Scan the data. Collect each line that contains the word "销售收入".

========

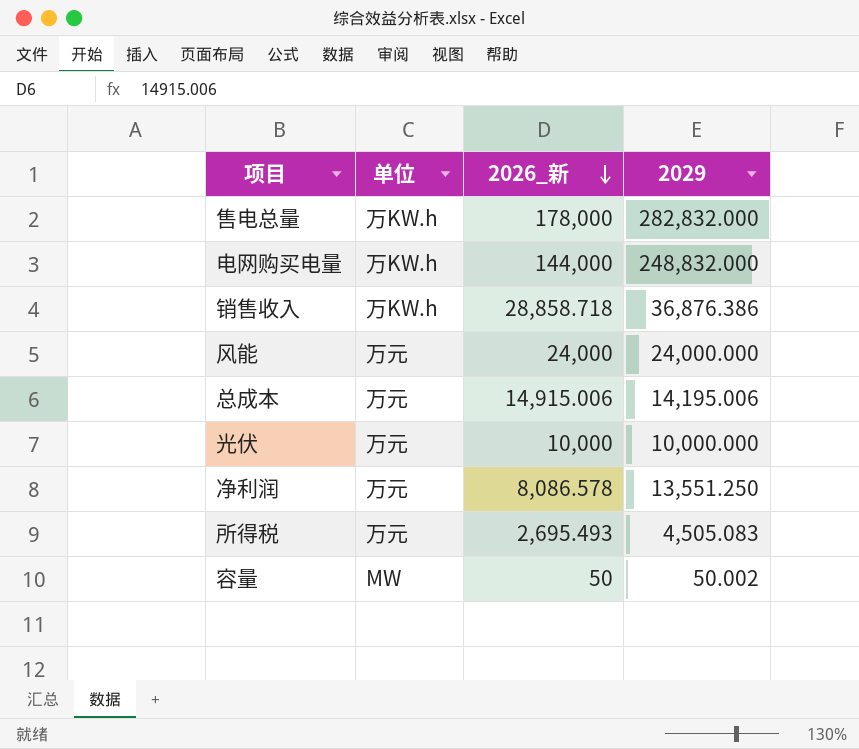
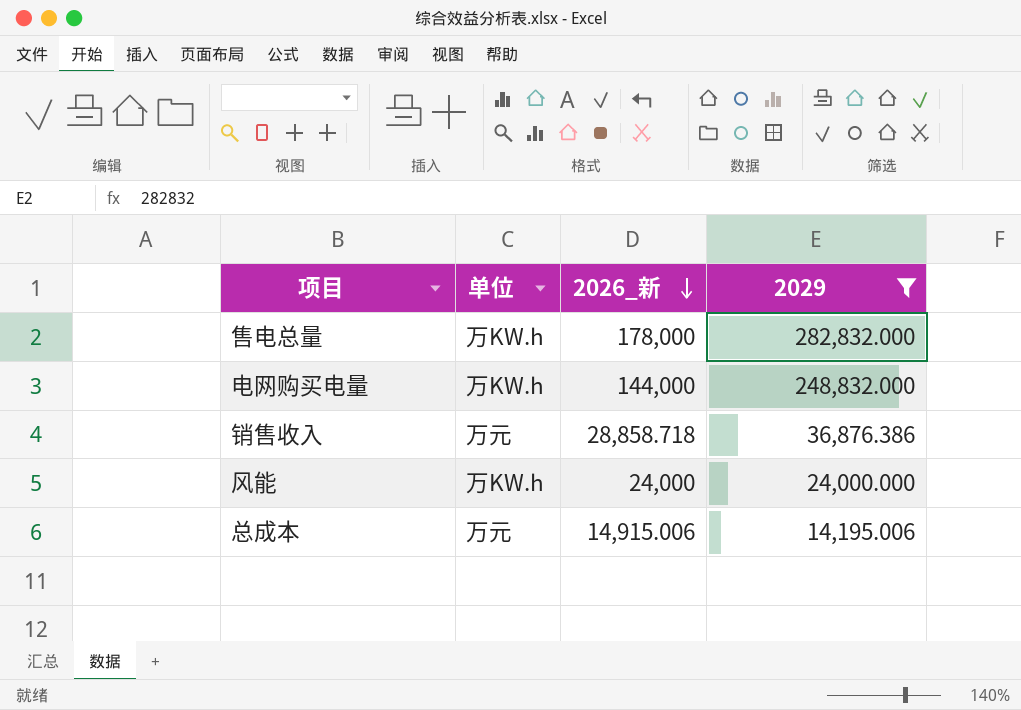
filter: none -> 2029 >= 14,195.006
销售收入 | 单位: 万KW.h -> 万元
风能 | 单位: 万元 -> 万KW.h

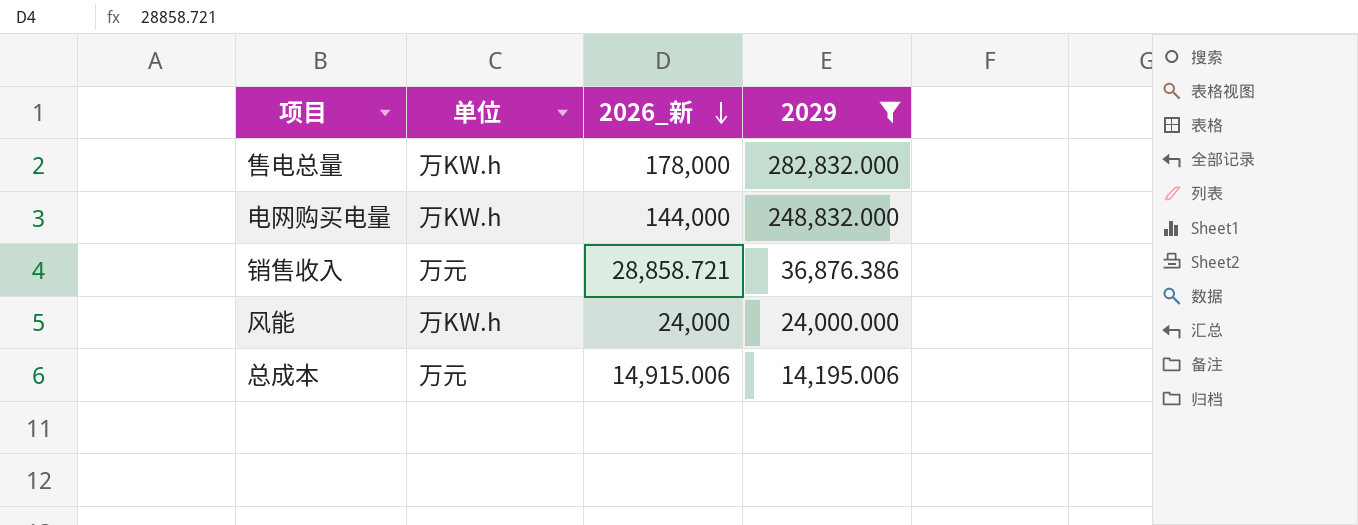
销售收入 | 2026_新: 28,858.718 -> 28,858.721

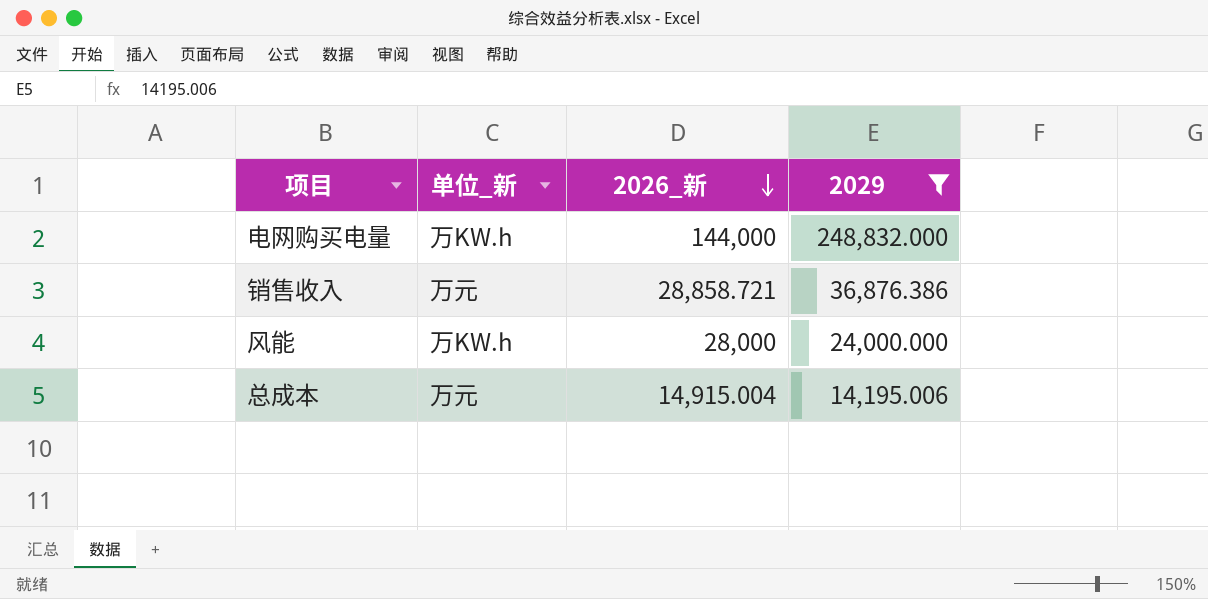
column name: 单位 -> 单位_新
row 售电总量: 万KW.h | 178,000 | 282,832.000 -> none
风能 | 2026_新: 24,000 -> 28,000
总成本 | 2026_新: 14,915.006 -> 14,915.004

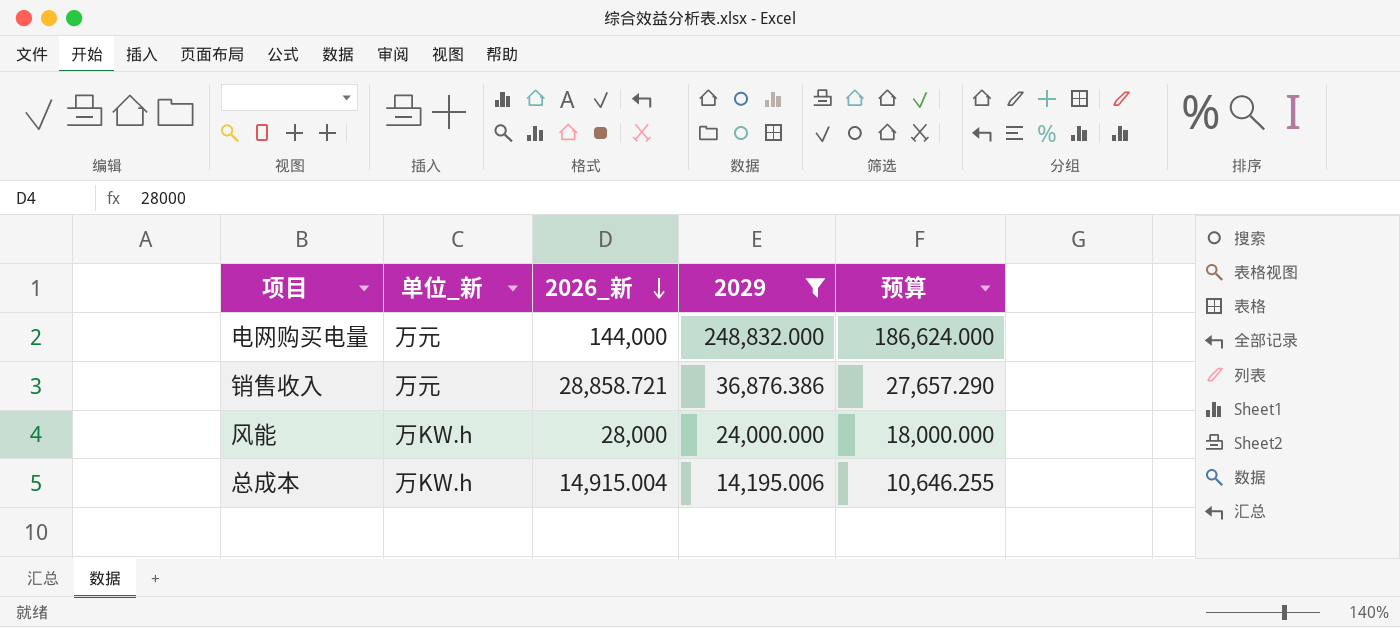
column 预算 | formula: none -> [2029] * 0.75
电网购买电量 | 单位_新: 万KW.h -> 万元
总成本 | 单位_新: 万元 -> 万KW.h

========

[Response]
销售收入 | 单位: 万KW.h -> 万元
销售收入 | 2026_新: 28,858.718 -> 28,858.721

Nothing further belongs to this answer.